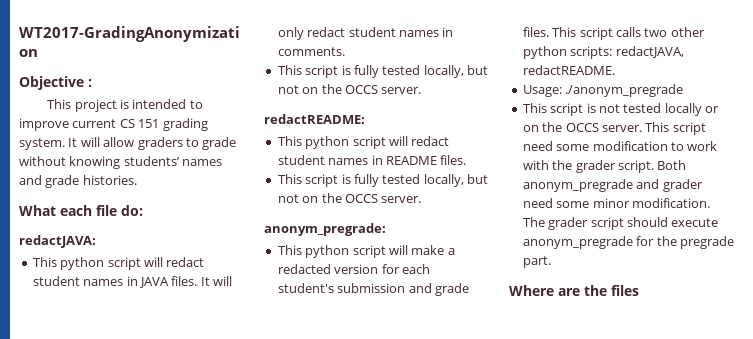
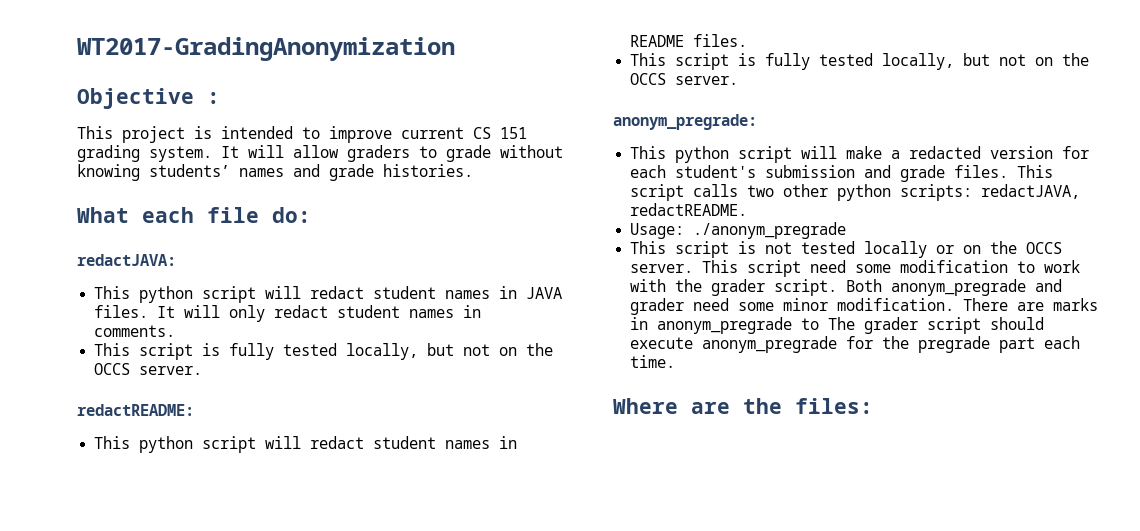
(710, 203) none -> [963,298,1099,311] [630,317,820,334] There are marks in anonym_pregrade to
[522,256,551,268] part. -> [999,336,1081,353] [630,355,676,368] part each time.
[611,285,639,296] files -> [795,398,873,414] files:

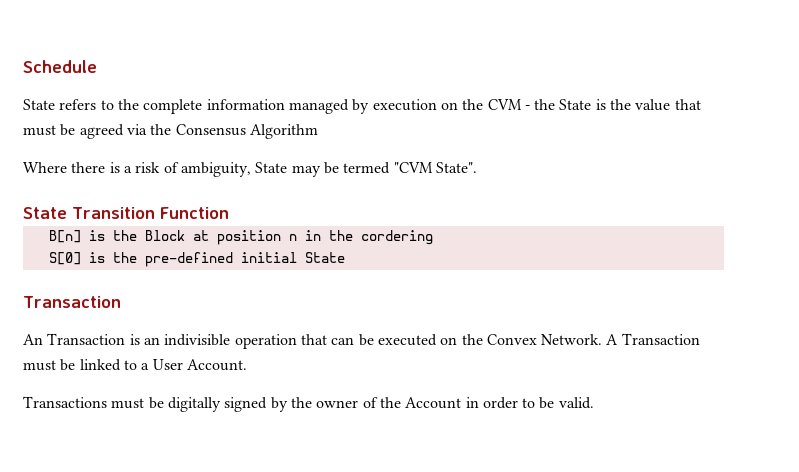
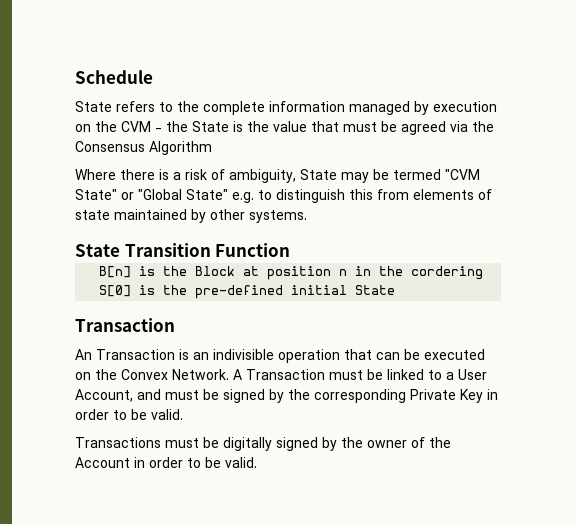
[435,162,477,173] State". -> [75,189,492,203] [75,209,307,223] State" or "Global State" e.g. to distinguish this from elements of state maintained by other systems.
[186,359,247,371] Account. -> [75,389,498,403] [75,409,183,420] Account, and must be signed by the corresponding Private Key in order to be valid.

* * * * * * * * *

_Your task_
Repeat the listing in full and exactly. Do not include any images.

_Written response_
(710, 203) none -> [963,298,1099,311] [630,317,820,334] There are marks in anonym_pregrade to
[522,256,551,268] part. -> [999,336,1081,353] [630,355,676,368] part each time.
[611,285,639,296] files -> [795,398,873,414] files:

[435,162,477,173] State". -> [75,189,492,203] [75,209,307,223] State" or "Global State" e.g. to distinguish this from elements of state maintained by other systems.
[186,359,247,371] Account. -> [75,389,498,403] [75,409,183,420] Account, and must be signed by the corresponding Private Key in order to be valid.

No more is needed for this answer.